What you are asked to do
Please go line by line and repeat the data below exactly, with no images.

Data shown
═══

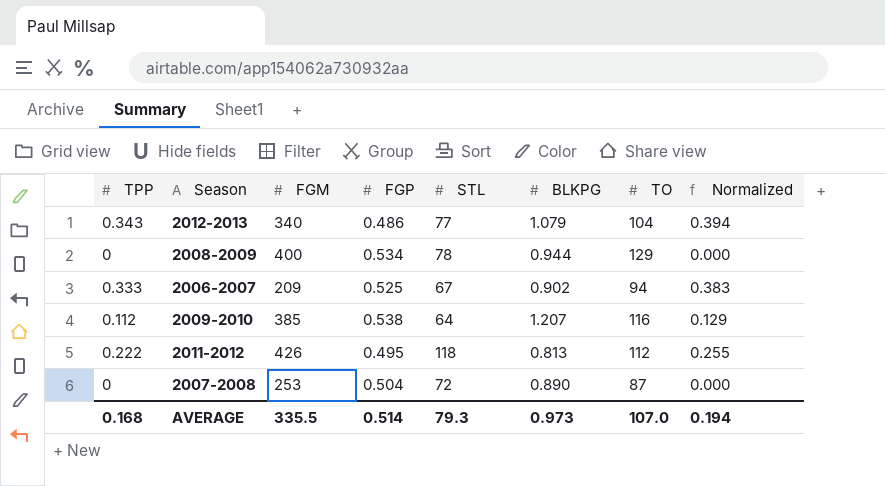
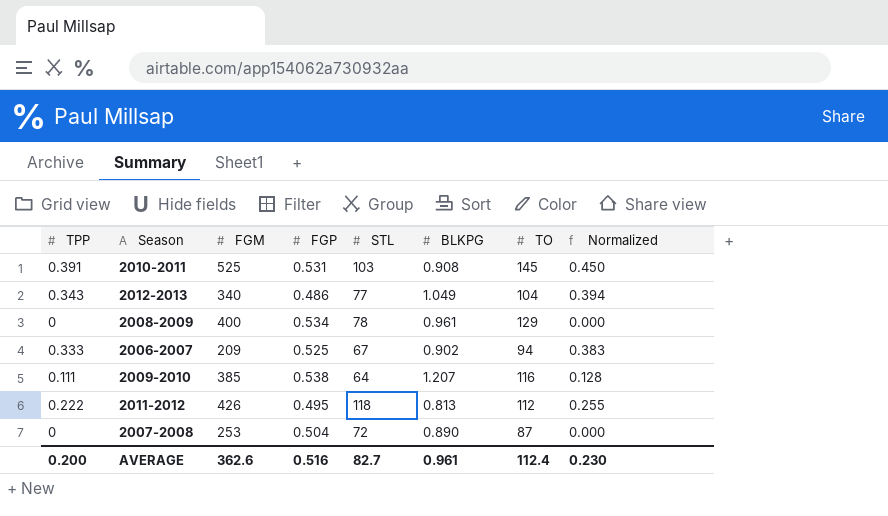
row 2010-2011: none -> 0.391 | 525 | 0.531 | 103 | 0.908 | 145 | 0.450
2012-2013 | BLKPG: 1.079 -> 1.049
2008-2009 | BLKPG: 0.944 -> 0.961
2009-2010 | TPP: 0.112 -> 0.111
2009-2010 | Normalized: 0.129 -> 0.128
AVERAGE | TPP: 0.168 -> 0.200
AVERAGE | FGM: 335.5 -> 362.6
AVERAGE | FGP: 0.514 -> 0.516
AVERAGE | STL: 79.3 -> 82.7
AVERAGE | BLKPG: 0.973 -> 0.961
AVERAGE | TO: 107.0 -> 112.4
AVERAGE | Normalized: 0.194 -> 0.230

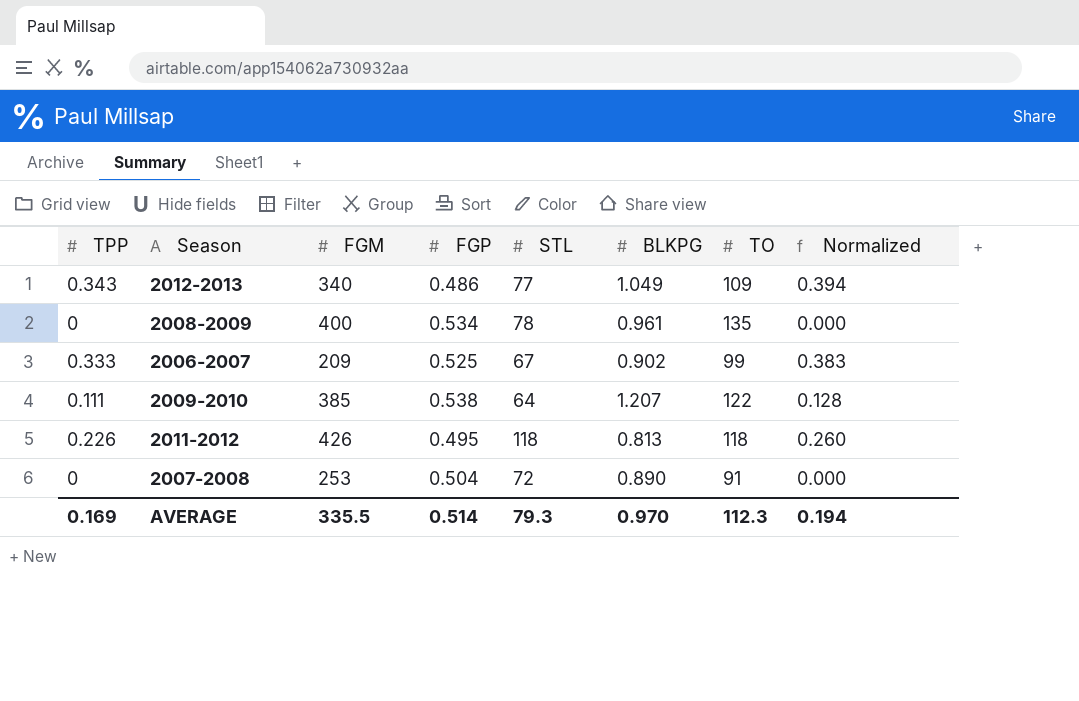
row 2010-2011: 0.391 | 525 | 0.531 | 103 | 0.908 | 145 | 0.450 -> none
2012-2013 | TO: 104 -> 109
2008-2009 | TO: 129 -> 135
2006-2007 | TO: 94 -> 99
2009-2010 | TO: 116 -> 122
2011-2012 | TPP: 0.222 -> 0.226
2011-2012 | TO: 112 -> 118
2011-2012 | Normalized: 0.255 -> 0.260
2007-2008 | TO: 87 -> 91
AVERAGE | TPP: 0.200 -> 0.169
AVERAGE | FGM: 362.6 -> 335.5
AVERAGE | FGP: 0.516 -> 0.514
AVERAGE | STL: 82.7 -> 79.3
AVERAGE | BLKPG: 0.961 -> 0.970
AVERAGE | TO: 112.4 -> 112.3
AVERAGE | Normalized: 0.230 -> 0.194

═══

Task result
row 2010-2011: none -> 0.391 | 525 | 0.531 | 103 | 0.908 | 145 | 0.450
2012-2013 | BLKPG: 1.079 -> 1.049
2008-2009 | BLKPG: 0.944 -> 0.961
2009-2010 | TPP: 0.112 -> 0.111
2009-2010 | Normalized: 0.129 -> 0.128
AVERAGE | TPP: 0.168 -> 0.200
AVERAGE | FGM: 335.5 -> 362.6
AVERAGE | FGP: 0.514 -> 0.516
AVERAGE | STL: 79.3 -> 82.7
AVERAGE | BLKPG: 0.973 -> 0.961
AVERAGE | TO: 107.0 -> 112.4
AVERAGE | Normalized: 0.194 -> 0.230

row 2010-2011: 0.391 | 525 | 0.531 | 103 | 0.908 | 145 | 0.450 -> none
2012-2013 | TO: 104 -> 109
2008-2009 | TO: 129 -> 135
2006-2007 | TO: 94 -> 99
2009-2010 | TO: 116 -> 122
2011-2012 | TPP: 0.222 -> 0.226
2011-2012 | TO: 112 -> 118
2011-2012 | Normalized: 0.255 -> 0.260
2007-2008 | TO: 87 -> 91
AVERAGE | TPP: 0.200 -> 0.169
AVERAGE | FGM: 362.6 -> 335.5
AVERAGE | FGP: 0.516 -> 0.514
AVERAGE | STL: 82.7 -> 79.3
AVERAGE | BLKPG: 0.961 -> 0.970
AVERAGE | TO: 112.4 -> 112.3
AVERAGE | Normalized: 0.230 -> 0.194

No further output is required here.